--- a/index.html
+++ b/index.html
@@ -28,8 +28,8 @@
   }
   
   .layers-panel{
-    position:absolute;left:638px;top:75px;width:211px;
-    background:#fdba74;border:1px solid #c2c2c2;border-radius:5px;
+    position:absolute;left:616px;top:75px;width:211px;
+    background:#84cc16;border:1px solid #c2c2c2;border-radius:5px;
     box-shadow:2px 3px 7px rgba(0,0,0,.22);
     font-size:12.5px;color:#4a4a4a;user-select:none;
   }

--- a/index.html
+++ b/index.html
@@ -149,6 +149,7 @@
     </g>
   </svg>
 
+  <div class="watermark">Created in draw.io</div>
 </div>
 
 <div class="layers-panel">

--- --- ---

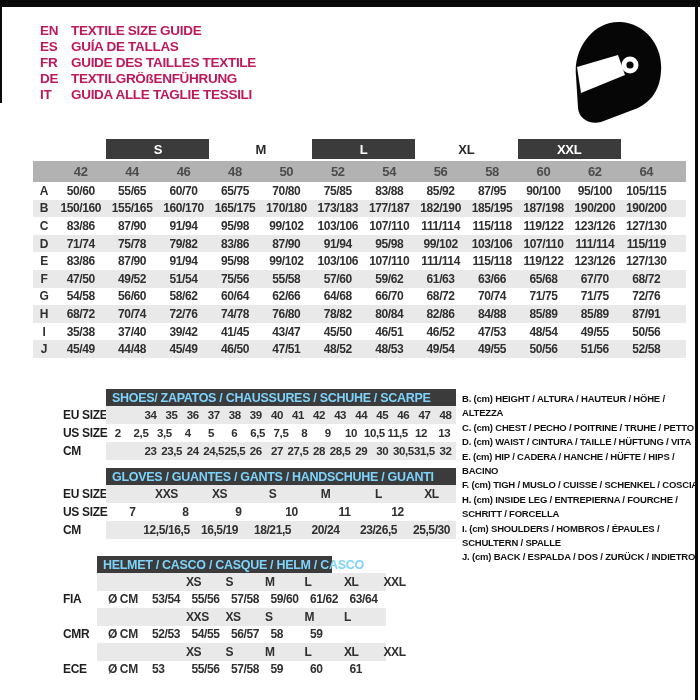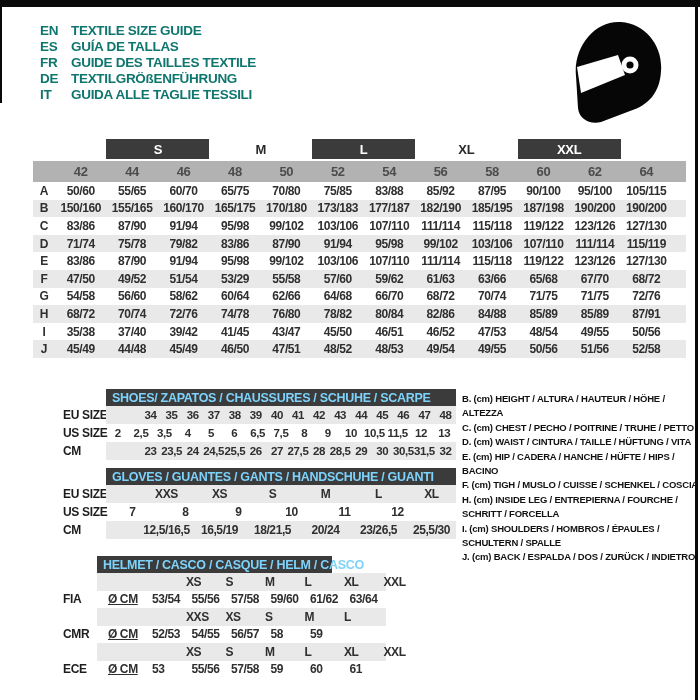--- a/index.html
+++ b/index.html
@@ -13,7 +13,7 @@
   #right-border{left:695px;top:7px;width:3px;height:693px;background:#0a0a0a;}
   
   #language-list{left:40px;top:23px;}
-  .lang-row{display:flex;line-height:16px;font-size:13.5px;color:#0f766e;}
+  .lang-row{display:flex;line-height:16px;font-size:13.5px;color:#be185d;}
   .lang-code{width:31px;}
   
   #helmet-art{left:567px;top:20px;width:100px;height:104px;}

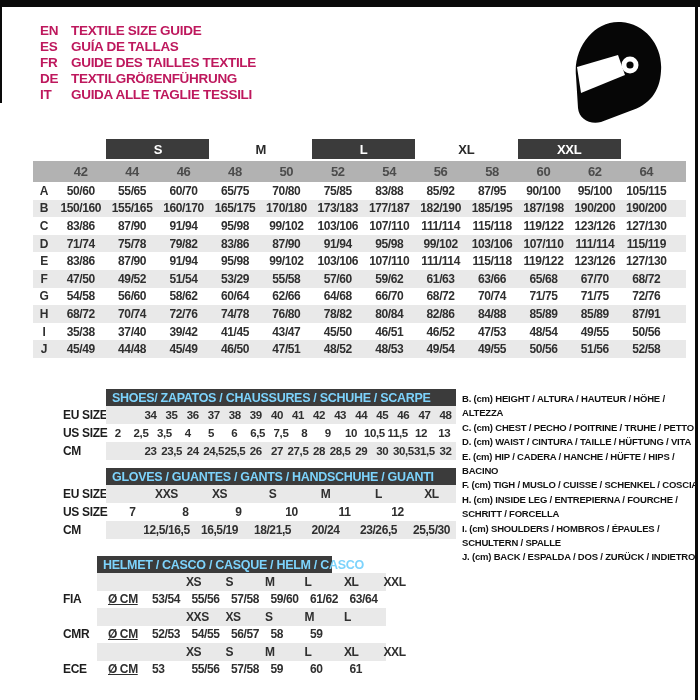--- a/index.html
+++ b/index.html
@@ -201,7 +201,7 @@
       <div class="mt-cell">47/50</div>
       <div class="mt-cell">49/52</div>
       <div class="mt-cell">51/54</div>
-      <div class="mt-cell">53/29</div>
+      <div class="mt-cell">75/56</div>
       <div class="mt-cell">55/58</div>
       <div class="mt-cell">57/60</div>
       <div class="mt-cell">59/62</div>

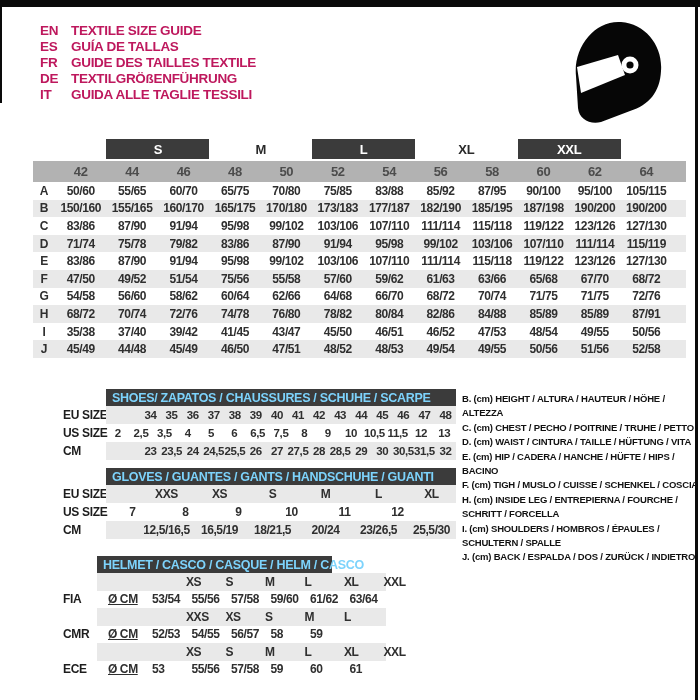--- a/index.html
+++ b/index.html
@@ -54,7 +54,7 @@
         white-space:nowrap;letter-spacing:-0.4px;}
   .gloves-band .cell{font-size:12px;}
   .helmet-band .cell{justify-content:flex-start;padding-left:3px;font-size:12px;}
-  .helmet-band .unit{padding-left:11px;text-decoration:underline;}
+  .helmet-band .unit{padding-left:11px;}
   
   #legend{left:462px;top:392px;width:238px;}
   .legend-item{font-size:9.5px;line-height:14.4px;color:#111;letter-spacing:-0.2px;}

--- --- ---

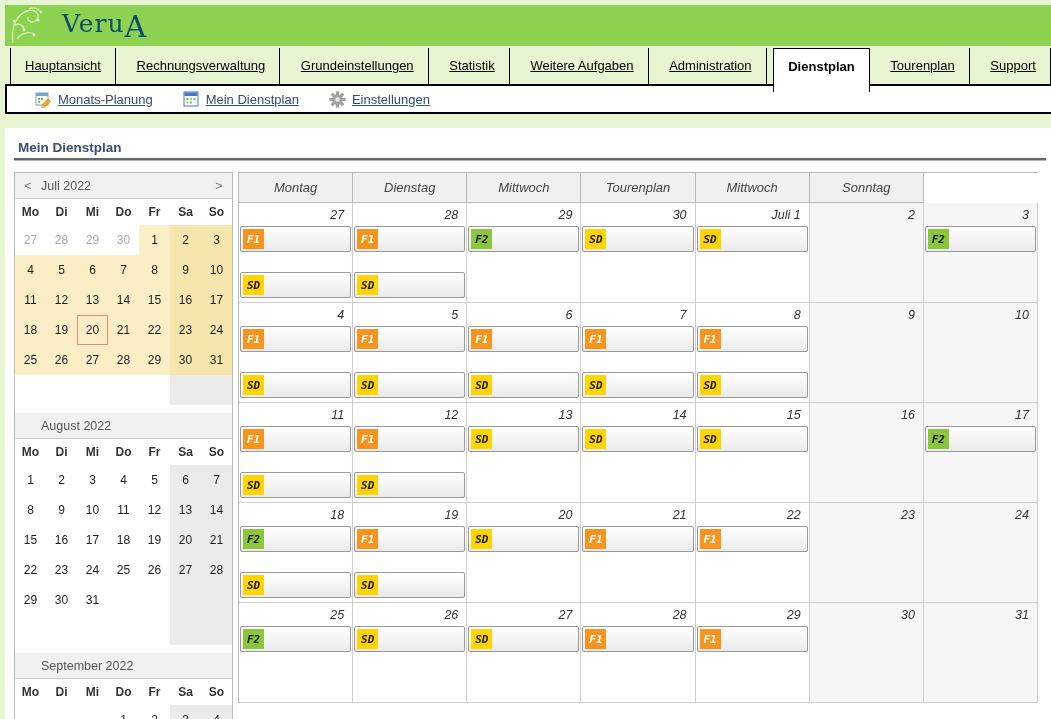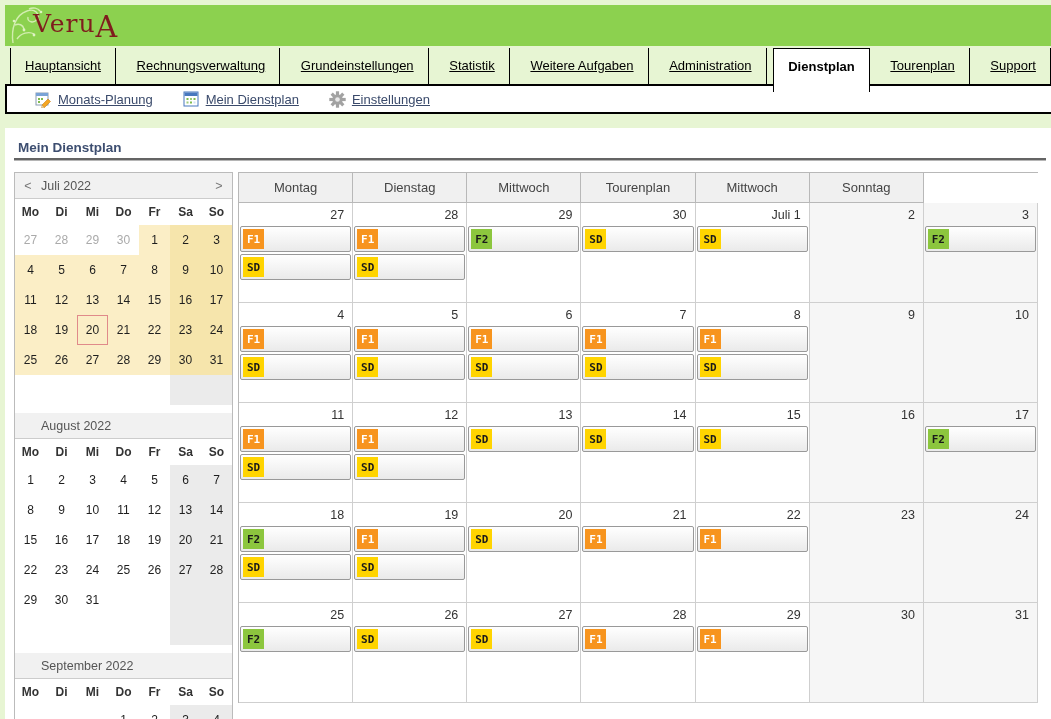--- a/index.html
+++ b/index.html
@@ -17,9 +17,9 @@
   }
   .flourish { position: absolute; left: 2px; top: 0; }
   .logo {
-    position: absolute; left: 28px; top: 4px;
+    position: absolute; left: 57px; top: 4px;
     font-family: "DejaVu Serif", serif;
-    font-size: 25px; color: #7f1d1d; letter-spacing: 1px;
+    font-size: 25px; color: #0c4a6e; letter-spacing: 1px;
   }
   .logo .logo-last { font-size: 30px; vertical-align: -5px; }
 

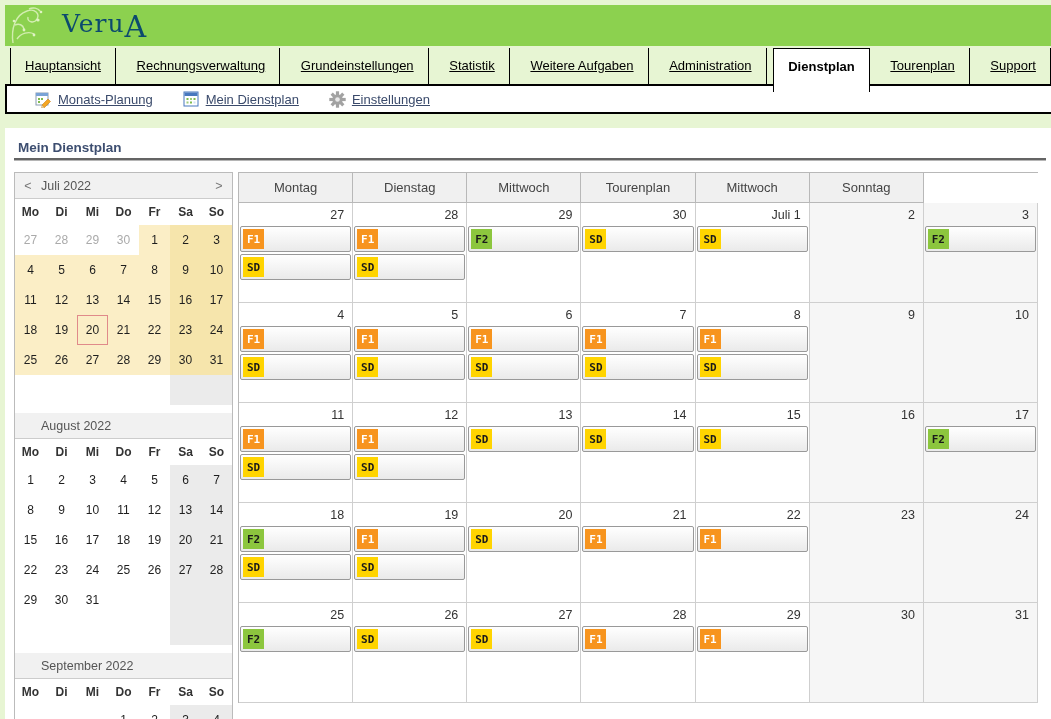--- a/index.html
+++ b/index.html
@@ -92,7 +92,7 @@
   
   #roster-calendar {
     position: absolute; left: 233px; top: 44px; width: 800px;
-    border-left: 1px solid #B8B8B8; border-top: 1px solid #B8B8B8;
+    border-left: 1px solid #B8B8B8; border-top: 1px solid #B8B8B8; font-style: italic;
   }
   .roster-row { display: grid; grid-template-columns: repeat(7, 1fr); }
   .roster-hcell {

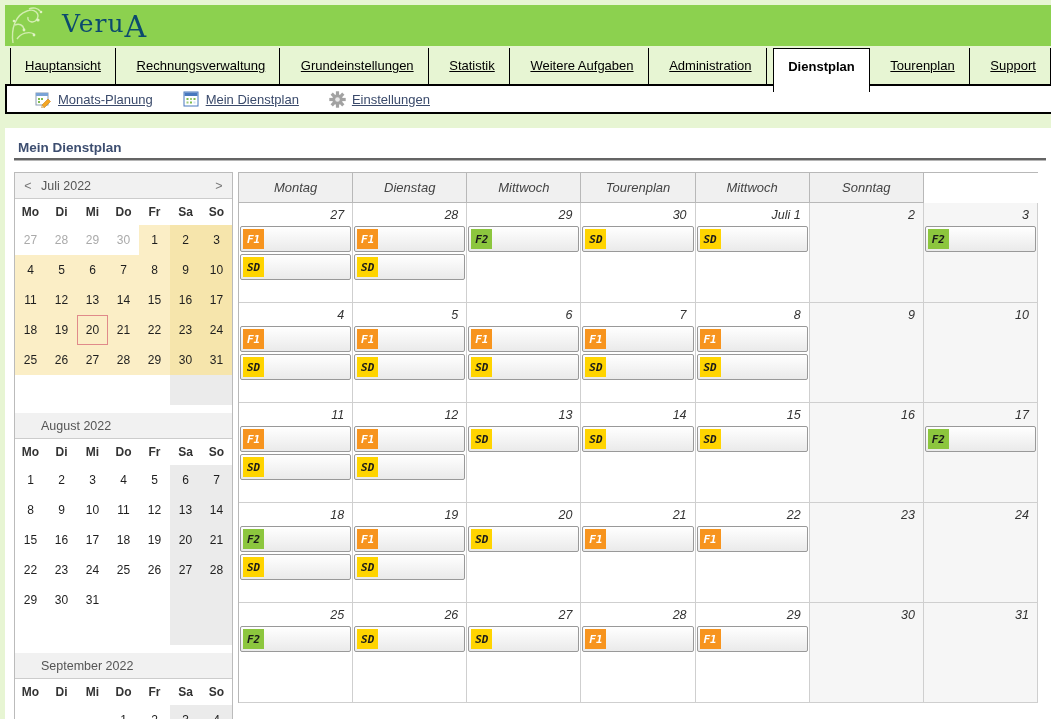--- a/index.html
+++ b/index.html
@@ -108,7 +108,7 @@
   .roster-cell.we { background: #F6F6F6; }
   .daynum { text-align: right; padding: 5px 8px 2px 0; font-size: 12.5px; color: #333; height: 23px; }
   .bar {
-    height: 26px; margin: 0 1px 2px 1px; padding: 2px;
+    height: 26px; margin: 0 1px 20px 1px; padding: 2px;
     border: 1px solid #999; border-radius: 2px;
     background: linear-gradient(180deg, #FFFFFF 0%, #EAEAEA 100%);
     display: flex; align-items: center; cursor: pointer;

--- --- ---

* _Task description_
From the records above, copy each line that contains the word "padding".

* _Answer to this exercise_
   .helmet-band .cell{justify-content:flex-start;padding-left:3px;font-size:12px;}
-  .helmet-band .unit{padding-left:11px;text-decoration:underline;}
+  .helmet-band .unit{padding-left:11px;}
   .daynum { text-align: right; padding: 5px 8px 2px 0; font-size: 12.5px; color: #333; height: 23px; }
-    height: 26px; margin: 0 1px 2px 1px; padding: 2px;
+    height: 26px; margin: 0 1px 20px 1px; padding: 2px;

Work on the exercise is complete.